§ **Requirement**: Reproduce the records below exactly; the images should not appear.

★ ★ ★

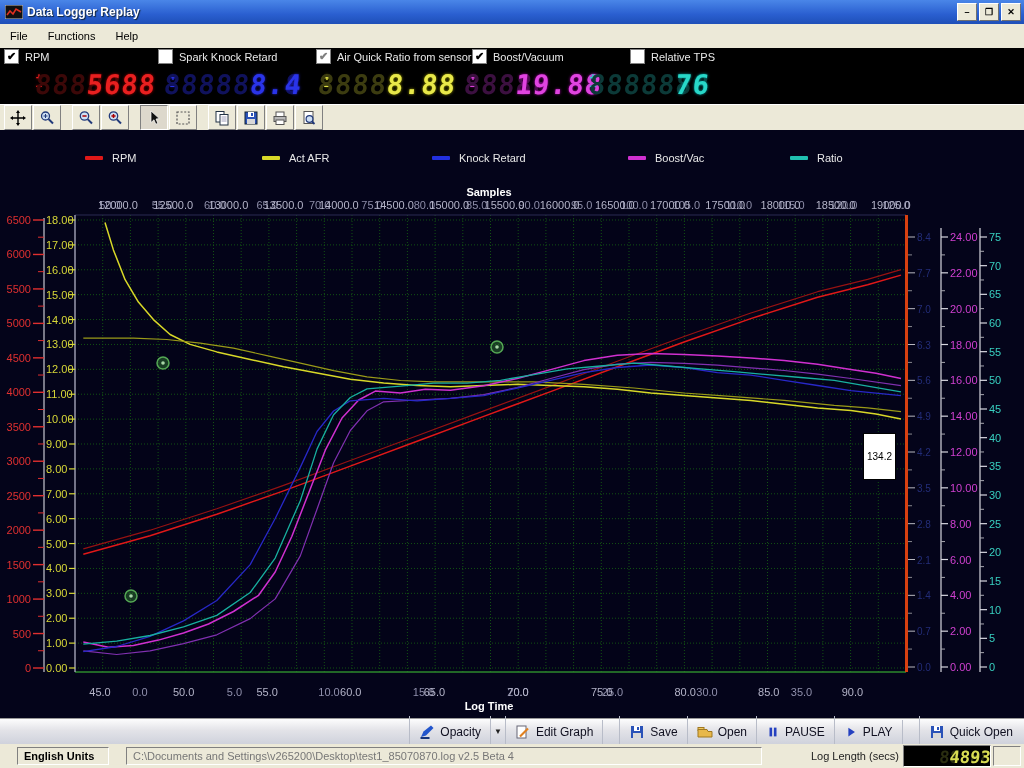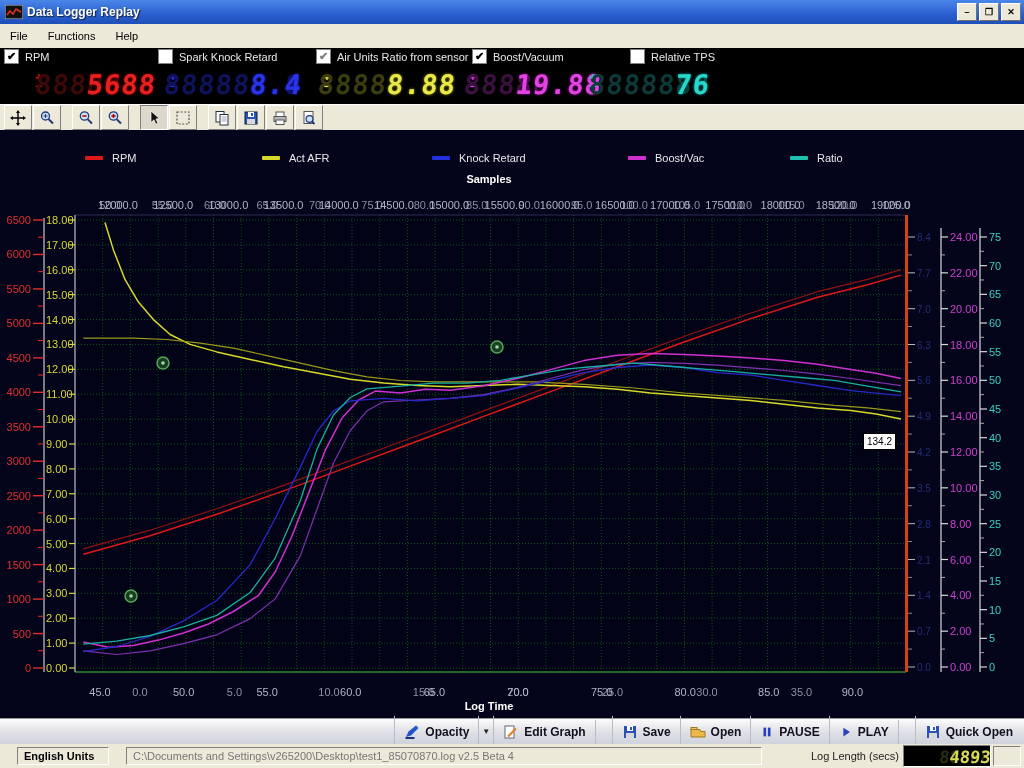--- a/index.html
+++ b/index.html
@@ -38,27 +38,27 @@
     display:flex;align-items:center;justify-content:center;margin-right:1px;}
   .tbtn.pressed{border-color:#808080 #fff #fff #808080;background:#ddd8cc;}
   .tgap{width:10px;}
   
   #chart{position:absolute;left:0;top:130px;width:1024px;height:588px;background:#04041a;}
   #plot-svg{position:absolute;left:0;top:0;}
   .legend-item{position:absolute;top:22px;height:12px;display:flex;align-items:center;color:#e8e8e8;font-size:11px;}
   .lswatch{width:18px;height:4px;margin-right:9px;border-radius:1px;}
   .axtitle{position:absolute;width:120px;text-align:center;color:#fff;font-weight:bold;font-size:11px;}
   #tooltip{position:absolute;background:#fff;border:1px solid #000;color:#000;
-    font-size:10px;padding:0 3px;line-height:15px;}
+    font-size:10px;padding:15px 3px;line-height:15px;}
   
   #btoolbar{position:absolute;left:0;top:718px;width:1024px;height:26px;
     background:linear-gradient(to bottom,#fdfdfd,#e3e3e8 45%,#cfd2dc);border-top:1px solid #9a9a9a;
     display:flex;align-items:center;justify-content:flex-end;box-sizing:border-box;padding-right:2px;}
   .bbtn{display:flex;align-items:center;gap:5px;height:32px;padding:0 9px;color:#101020;
-    font-weight:bold;font-size:12px;border-left:1px solid #b8bcc8;}
+    font-weight:normal;font-size:12px;border-left:1px solid #b8bcc8;}
   .bsp{width:16px;height:24px;border-left:1px solid #b8bcc8;}
   .caret{font-size:8px;padding:0 3px;color:#222;}
   
   #statusbar{position:absolute;left:0;top:744px;width:1024px;height:24px;background:#ece9d8;display:flex;align-items:center;}
   .spanel{height:18px;border:1px solid;border-color:#808080 #fff #fff #808080;
     display:flex;align-items:center;padding:0 6px;margin-left:17px;box-sizing:border-box;}
   #units{width:92px;font-weight:bold;color:#000;}
   #pathpanel{width:636px;color:#777;overflow:hidden;white-space:nowrap;}
   #loglabel{margin-left:auto;color:#222;}
   #lcdpanel{position:relative;width:86px;height:20px;background:#000;border:1px solid;border-color:#808080 #fff #fff #808080;
@@ -101,21 +101,21 @@
     <label class="toggle" style="left:4px">
         <span class="cb">✔</span>
         <span>RPM</span>
       </label>
     <label class="toggle" style="left:158px">
         <span class="cb"></span>
         <span>Spark Knock Retard</span>
       </label>
     <label class="toggle" style="left:316px">
         <span class="cb gray">✔</span>
-        <span>Air Units Ratio from sensor</span>
+        <span>Air Quick Ratio from sensor</span>
       </label>
     <label class="toggle" style="left:472px">
         <span class="cb">✔</span>
         <span>Boost/Vacuum</span>
       </label>
     <label class="toggle" style="left:630px">
         <span class="cb"></span>
         <span>Relative TPS</span>
       </label>
   </div>
@@ -579,21 +579,21 @@
       </div>
     <div class="legend-item" style="left:628px">
         <span class="lswatch" style="background:#d030d0"></span>
         <span>Boost/Vac</span>
       </div>
     <div class="legend-item" style="left:790px">
         <span class="lswatch" style="background:#20c0b0"></span>
         <span>Ratio</span>
       </div>
 
-    <div class="axtitle" style="left:429px;top:43px">Samples</div>
+    <div class="axtitle" style="left:429px;top:56px">Samples</div>
     <div class="axtitle" style="left:429px;top:570px">Log Time</div>
 
     <div id="tooltip" style="left: 863px; top: 303px;">134.2</div>
   </div>
 
   <div id="btoolbar">
     <div class="bbtn">
       <svg width="16" height="16" viewBox="0 0 16 16">
         <polygon points="2,13 4.5,7.5 12,1.5 14.5,4 7,11.5" fill="#2255cc"></polygon>
         <rect x="1.5" y="13" width="9" height="2" fill="#16347a"></rect>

★ ★ ★

§ **Expected output**:
--- a/index.html
+++ b/index.html
@@ -38,27 +38,27 @@
     display:flex;align-items:center;justify-content:center;margin-right:1px;}
   .tbtn.pressed{border-color:#808080 #fff #fff #808080;background:#ddd8cc;}
   .tgap{width:10px;}
   
   #chart{position:absolute;left:0;top:130px;width:1024px;height:588px;background:#04041a;}
   #plot-svg{position:absolute;left:0;top:0;}
   .legend-item{position:absolute;top:22px;height:12px;display:flex;align-items:center;color:#e8e8e8;font-size:11px;}
   .lswatch{width:18px;height:4px;margin-right:9px;border-radius:1px;}
   .axtitle{position:absolute;width:120px;text-align:center;color:#fff;font-weight:bold;font-size:11px;}
   #tooltip{position:absolute;background:#fff;border:1px solid #000;color:#000;
-    font-size:10px;padding:0 3px;line-height:15px;}
+    font-size:10px;padding:15px 3px;line-height:15px;}
   
   #btoolbar{position:absolute;left:0;top:718px;width:1024px;height:26px;
     background:linear-gradient(to bottom,#fdfdfd,#e3e3e8 45%,#cfd2dc);border-top:1px solid #9a9a9a;
     display:flex;align-items:center;justify-content:flex-end;box-sizing:border-box;padding-right:2px;}
   .bbtn{display:flex;align-items:center;gap:5px;height:32px;padding:0 9px;color:#101020;
-    font-weight:bold;font-size:12px;border-left:1px solid #b8bcc8;}
+    font-weight:normal;font-size:12px;border-left:1px solid #b8bcc8;}
   .bsp{width:16px;height:24px;border-left:1px solid #b8bcc8;}
   .caret{font-size:8px;padding:0 3px;color:#222;}
   
   #statusbar{position:absolute;left:0;top:744px;width:1024px;height:24px;background:#ece9d8;display:flex;align-items:center;}
   .spanel{height:18px;border:1px solid;border-color:#808080 #fff #fff #808080;
     display:flex;align-items:center;padding:0 6px;margin-left:17px;box-sizing:border-box;}
   #units{width:92px;font-weight:bold;color:#000;}
   #pathpanel{width:636px;color:#777;overflow:hidden;white-space:nowrap;}
   #loglabel{margin-left:auto;color:#222;}
   #lcdpanel{position:relative;width:86px;height:20px;background:#000;border:1px solid;border-color:#808080 #fff #fff #808080;
@@ -101,21 +101,21 @@
     <label class="toggle" style="left:4px">
         <span class="cb">✔</span>
         <span>RPM</span>
       </label>
     <label class="toggle" style="left:158px">
         <span class="cb"></span>
         <span>Spark Knock Retard</span>
       </label>
     <label class="toggle" style="left:316px">
         <span class="cb gray">✔</span>
-        <span>Air Units Ratio from sensor</span>
+        <span>Air Quick Ratio from sensor</span>
       </label>
     <label class="toggle" style="left:472px">
         <span class="cb">✔</span>
         <span>Boost/Vacuum</span>
       </label>
     <label class="toggle" style="left:630px">
         <span class="cb"></span>
         <span>Relative TPS</span>
       </label>
   </div>
@@ -579,21 +579,21 @@
       </div>
     <div class="legend-item" style="left:628px">
         <span class="lswatch" style="background:#d030d0"></span>
         <span>Boost/Vac</span>
       </div>
     <div class="legend-item" style="left:790px">
         <span class="lswatch" style="background:#20c0b0"></span>
         <span>Ratio</span>
       </div>
 
-    <div class="axtitle" style="left:429px;top:43px">Samples</div>
+    <div class="axtitle" style="left:429px;top:56px">Samples</div>
     <div class="axtitle" style="left:429px;top:570px">Log Time</div>
 
     <div id="tooltip" style="left: 863px; top: 303px;">134.2</div>
   </div>
 
   <div id="btoolbar">
     <div class="bbtn">
       <svg width="16" height="16" viewBox="0 0 16 16">
         <polygon points="2,13 4.5,7.5 12,1.5 14.5,4 7,11.5" fill="#2255cc"></polygon>
         <rect x="1.5" y="13" width="9" height="2" fill="#16347a"></rect>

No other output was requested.